(Stored items)
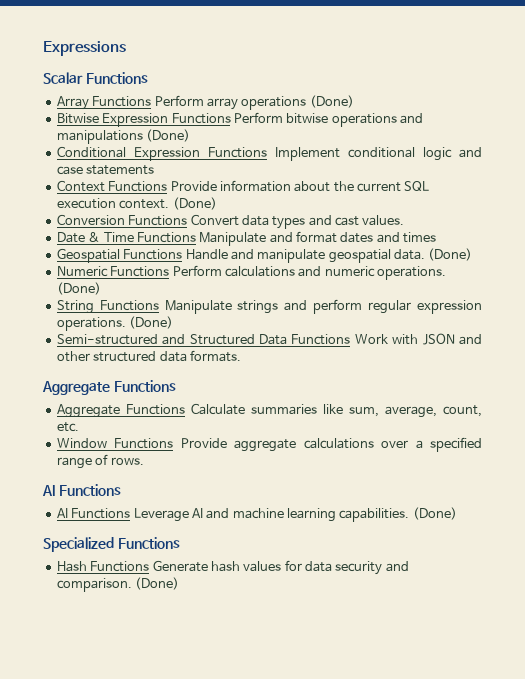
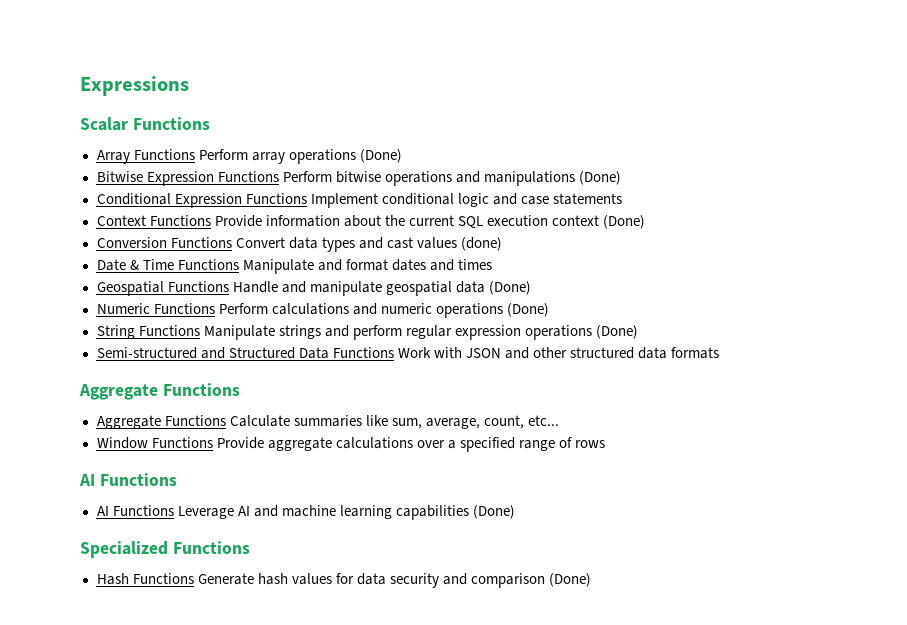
- Context Functions Provide information about the current SQL execution context. (Done)
+ Context Functions Provide information about the current SQL execution context (Done)
- Conversion Functions Convert data types and cast values.
+ Conversion Functions Convert data types and cast values (done)
- Geospatial Functions Handle and manipulate geospatial data. (Done)
+ Geospatial Functions Handle and manipulate geospatial data (Done)
- Numeric Functions Perform calculations and numeric operations. (Done)
+ Numeric Functions Perform calculations and numeric operations (Done)
- String Functions Manipulate strings and perform regular expression operations. (Done)
+ String Functions Manipulate strings and perform regular expression operations (Done)
- Semi-structured and Structured Data Functions Work with JSON and other structured data formats.
+ Semi-structured and Structured Data Functions Work with JSON and other structured data formats
- Aggregate Functions Calculate summaries like sum, average, count, etc.
+ Aggregate Functions Calculate summaries like sum, average, count, etc...
- Window Functions Provide aggregate calculations over a specified range of rows.
+ Window Functions Provide aggregate calculations over a specified range of rows
- AI Functions Leverage AI and machine learning capabilities. (Done)
+ AI Functions Leverage AI and machine learning capabilities (Done)
- Hash Functions Generate hash values for data security and comparison. (Done)
+ Hash Functions Generate hash values for data security and comparison (Done)

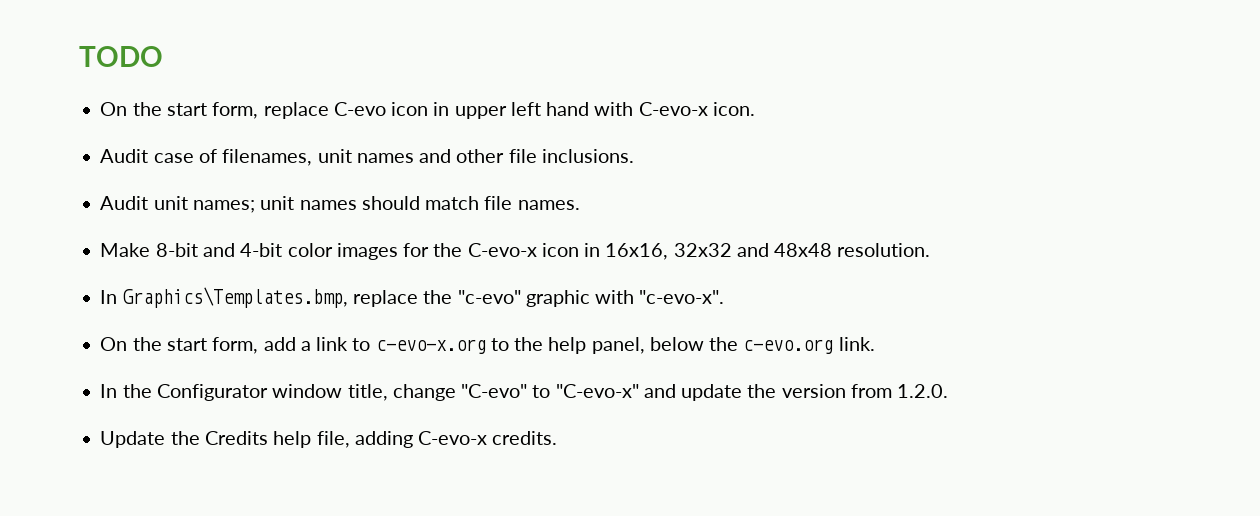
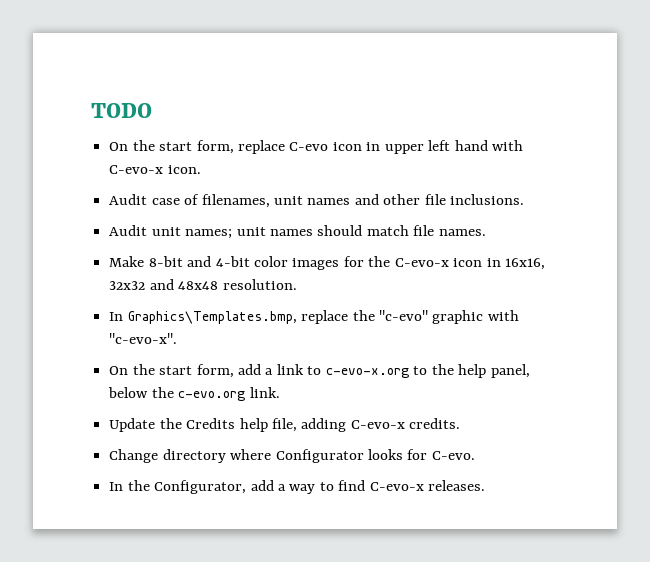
- In the Configurator window title, change "C-evo" to "C-evo-x" and update the version from 1.2.0.
+ Change directory where Configurator looks for C-evo.
+ In the Configurator, add a way to find C-evo-x releases.

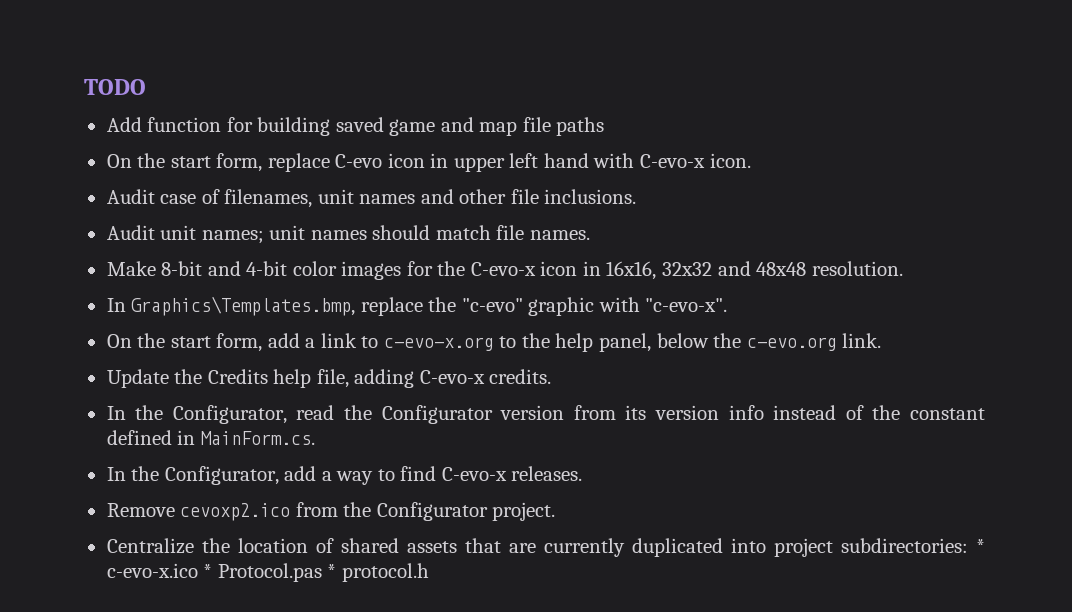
+ Add function for building saved game and map file paths
- Change directory where Configurator looks for C-evo.
+ In the Configurator, read the Configurator version from its version info instead of the constant defined in MainForm.cs.
+ Remove cevoxp2.ico from the Configurator project.
+ Centralize the location of shared assets that are currently duplicated into project subdirectories: * c-evo-x.ico * Protocol.pas * protocol.h

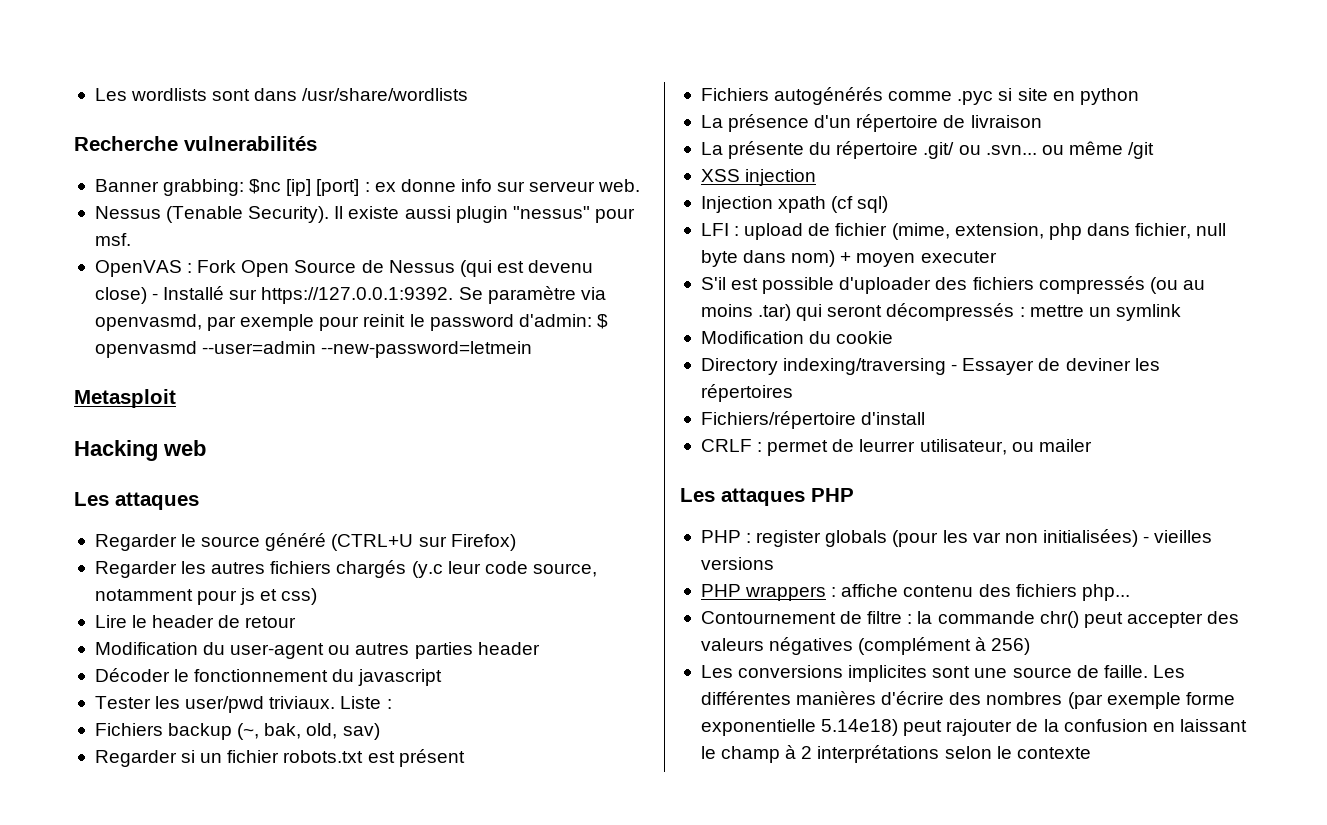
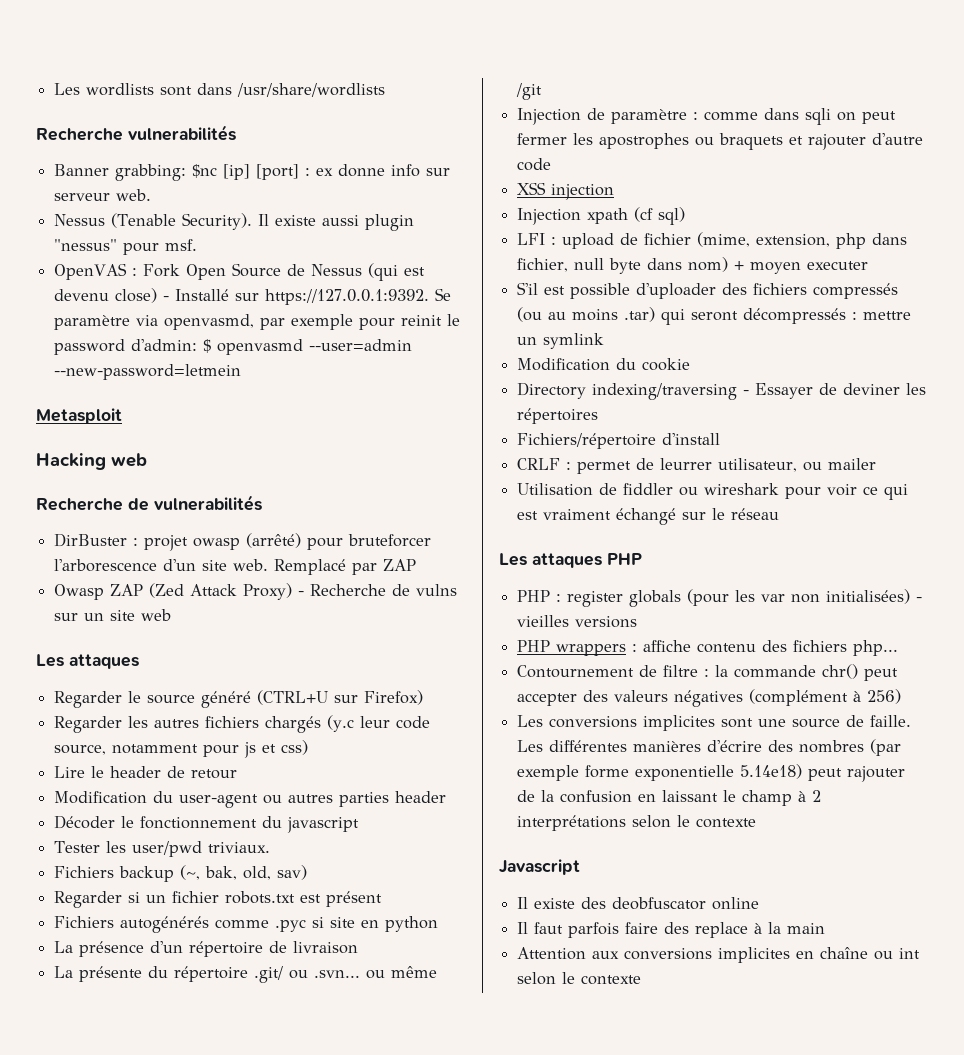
+ Recherche de vulnerabilités
+ DirBuster : projet owasp (arrêté) pour bruteforcer l'arborescence d'un site web. Remplacé par ZAP
+ Owasp ZAP (Zed Attack Proxy) - Recherche de vulns sur un site web
- Liste :
+ Injection de paramètre : comme dans sqli on peut fermer les apostrophes ou braquets et rajouter d'autre code
+ Utilisation de fiddler ou wireshark pour voir ce qui est vraiment échangé sur le réseau
+ Javascript
+ Il existe des deobfuscator online
+ Il faut parfois faire des replace à la main
+ Attention aux conversions implicites en chaîne ou int selon le contexte

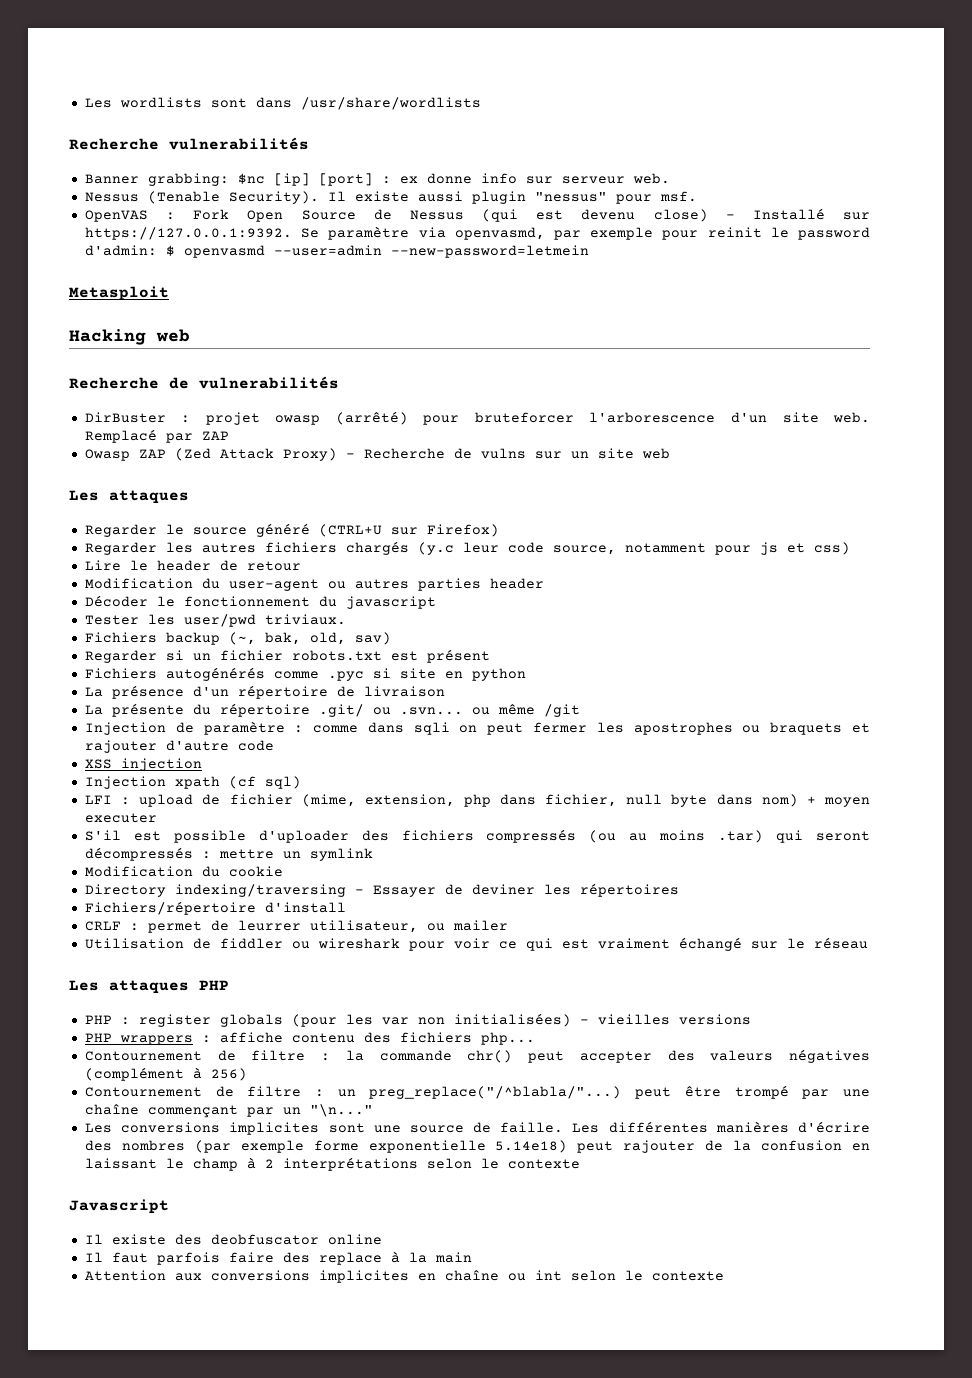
+ Contournement de filtre : un preg_replace("/^blabla/"...) peut être trompé par une chaîne commençant par un "\n..."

# Instructions to follow:
Within the lines above, find those holding the word "Numeric" and copy them.

# Reply:
- Numeric Functions Perform calculations and numeric operations. (Done)
+ Numeric Functions Perform calculations and numeric operations (Done)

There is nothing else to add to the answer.